- [The problem]
Set down the data below from its first line to the line holding "в несколько раз.</p>", inclusive; omit all pictures.
Data shown: Begin
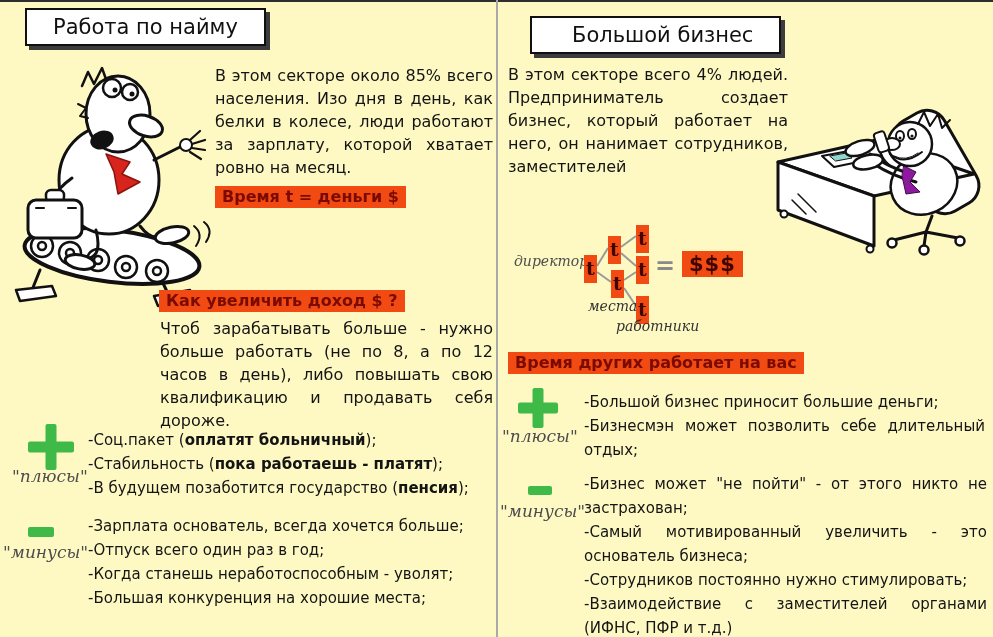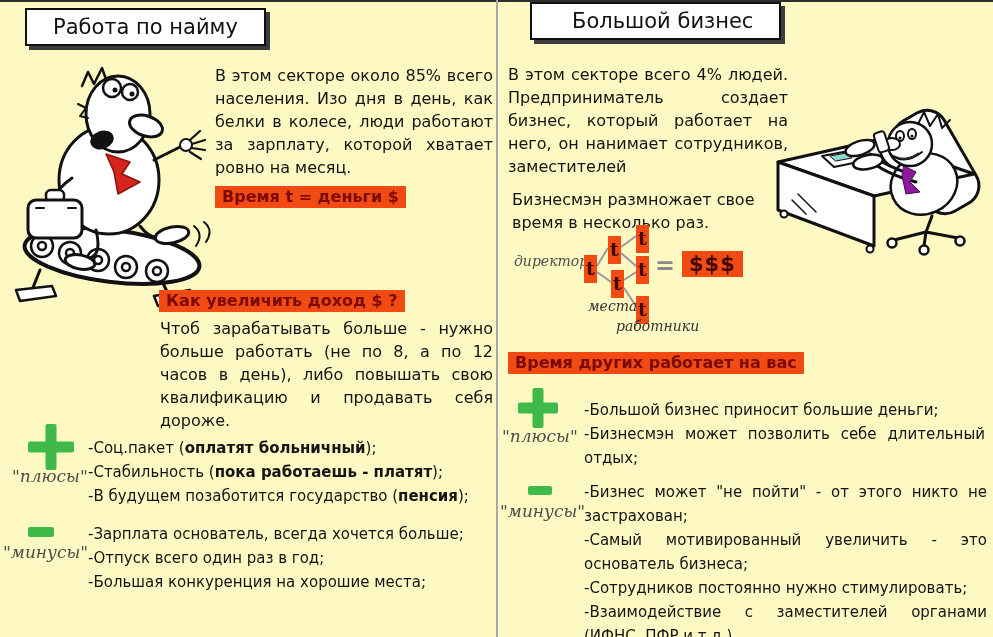--- a/index.html
+++ b/index.html
@@ -131,7 +131,7 @@
     <div class="li"><span>-Большая конкуренция на хорошие места;</span></div>
   </div>
 
-  <div class="tbox" style="left:530px; top:2px;padding-left:40px;">
+  <div class="tbox" style="left:530px; top:16px;padding-left:40px;">
     <span>Большой бизнес</span>
   </div>
 

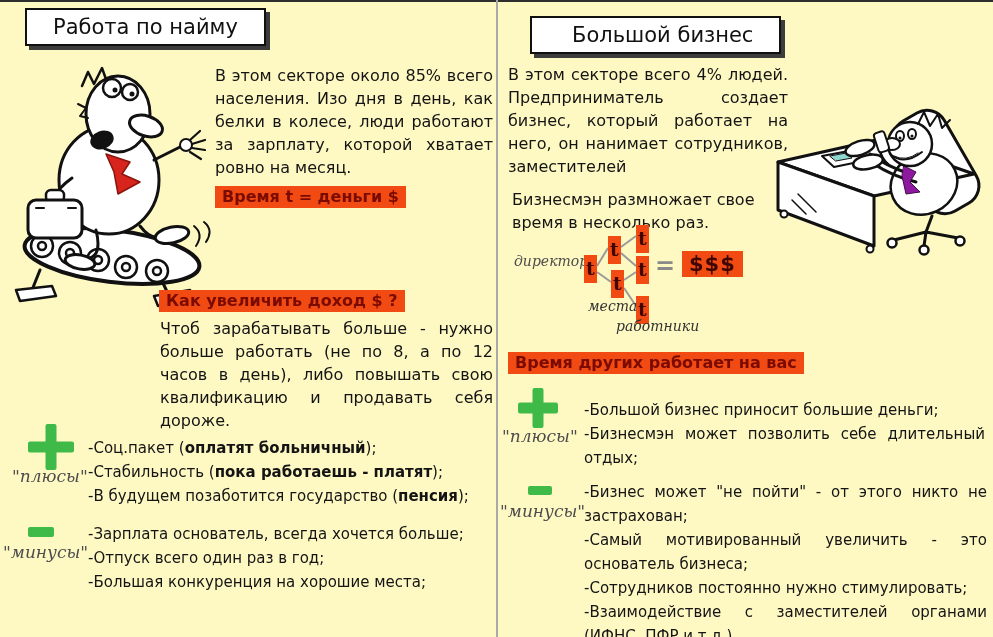--- a/index.html
+++ b/index.html
@@ -181,7 +181,6 @@
 
   <p class="para" style="left:508px; top:63px; width:280px;">В этом секторе всего 4% людей. Предприниматель создает бизнес, который работает на него, он нанимает сотрудников, заместителей</p>
 
-  <p class="para" style="left:512px; top:188px; width:245px; text-align:left;">Бизнесмэн размножает свое время в несколько раз.</p>
 
   <div class="tree">
     <svg style="left:0; top:0;" width="260" height="122" viewBox="0 0 260 122" aria-hidden="true">

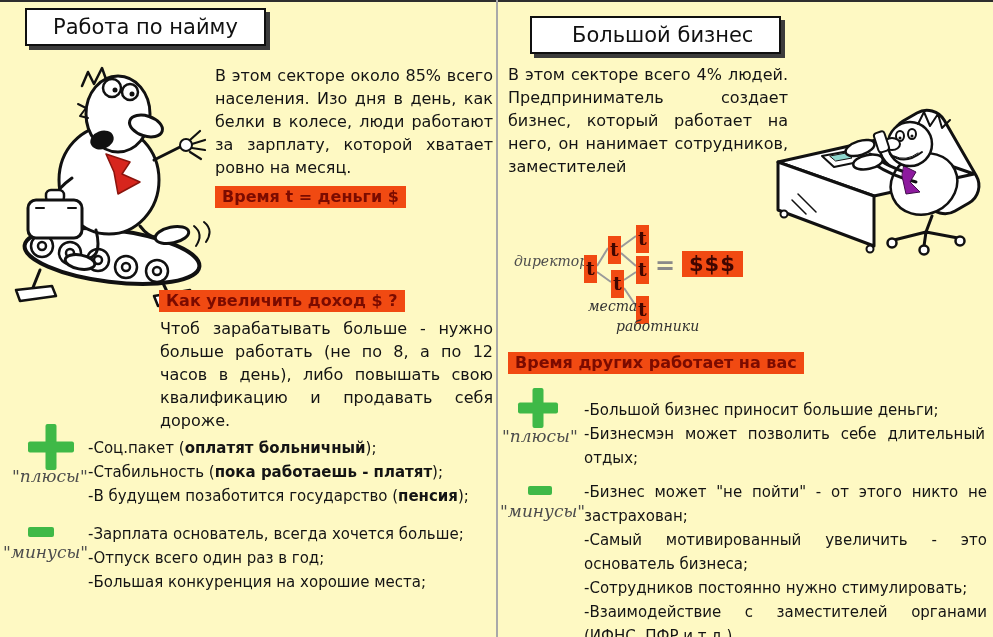--- a/index.html
+++ b/index.html
@@ -17,7 +17,7 @@
   .hl{ position:absolute; background:#f14a12; color:#7b0b00; font-weight:bold;
        font-size:16px; padding:1px 7px 2px 7px; white-space:nowrap; }
 
-  .list{ position:absolute; font-size:15px; color:#141414;margin-top:8px; }
+  .list{ position:absolute; font-size:15px; color:#141414; }
   .li{ text-align:justify; text-align-last:left; line-height:24px; }
   .bseg{ font-weight:bold; }
 

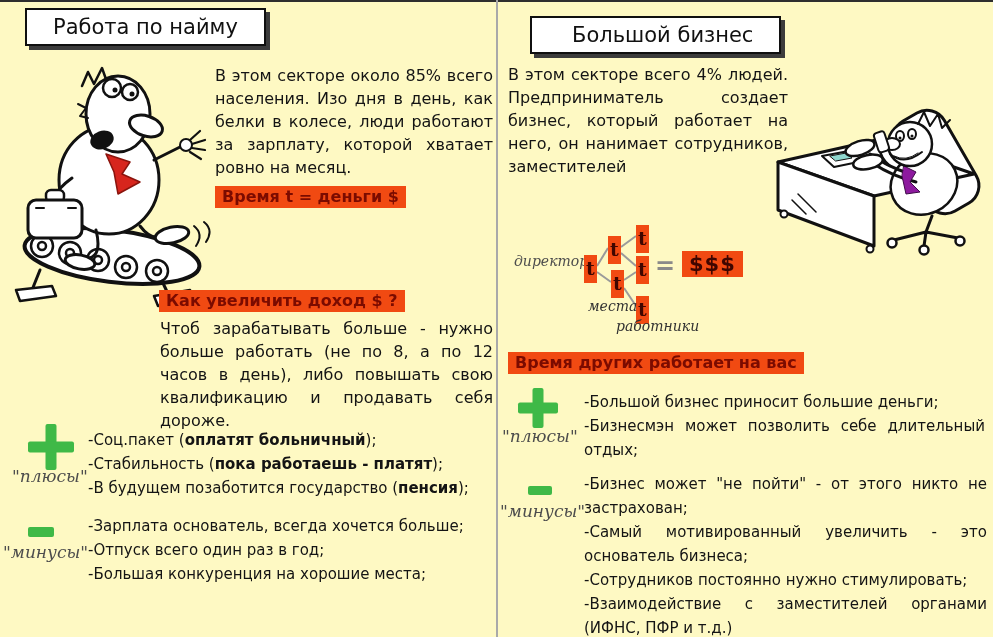--- a/index.html
+++ b/index.html
@@ -128,6 +128,7 @@
   <div class="list" style="left:88px; top:514px; width:402px;">
     <div class="li"><span>-Зарплата основатель, всегда хочется больше;</span></div>
     <div class="li"><span>-Отпуск всего один раз в год;</span></div>
+    <div class="li"><span>-Когда станешь неработоспособным - уволят;</span></div>
     <div class="li"><span>-Большая конкуренция на хорошие места;</span></div>
   </div>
Data shown: End
- [Solution for this problem]
--- a/index.html
+++ b/index.html
@@ -131,7 +131,7 @@
     <div class="li"><span>-Большая конкуренция на хорошие места;</span></div>
   </div>
 
-  <div class="tbox" style="left:530px; top:2px;padding-left:40px;">
+  <div class="tbox" style="left:530px; top:16px;padding-left:40px;">
     <span>Большой бизнес</span>
   </div>
 

--- a/index.html
+++ b/index.html
@@ -181,7 +181,6 @@
 
   <p class="para" style="left:508px; top:63px; width:280px;">В этом секторе всего 4% людей. Предприниматель создает бизнес, который работает на него, он нанимает сотрудников, заместителей</p>
 
-  <p class="para" style="left:512px; top:188px; width:245px; text-align:left;">Бизнесмэн размножает свое время в несколько раз.</p>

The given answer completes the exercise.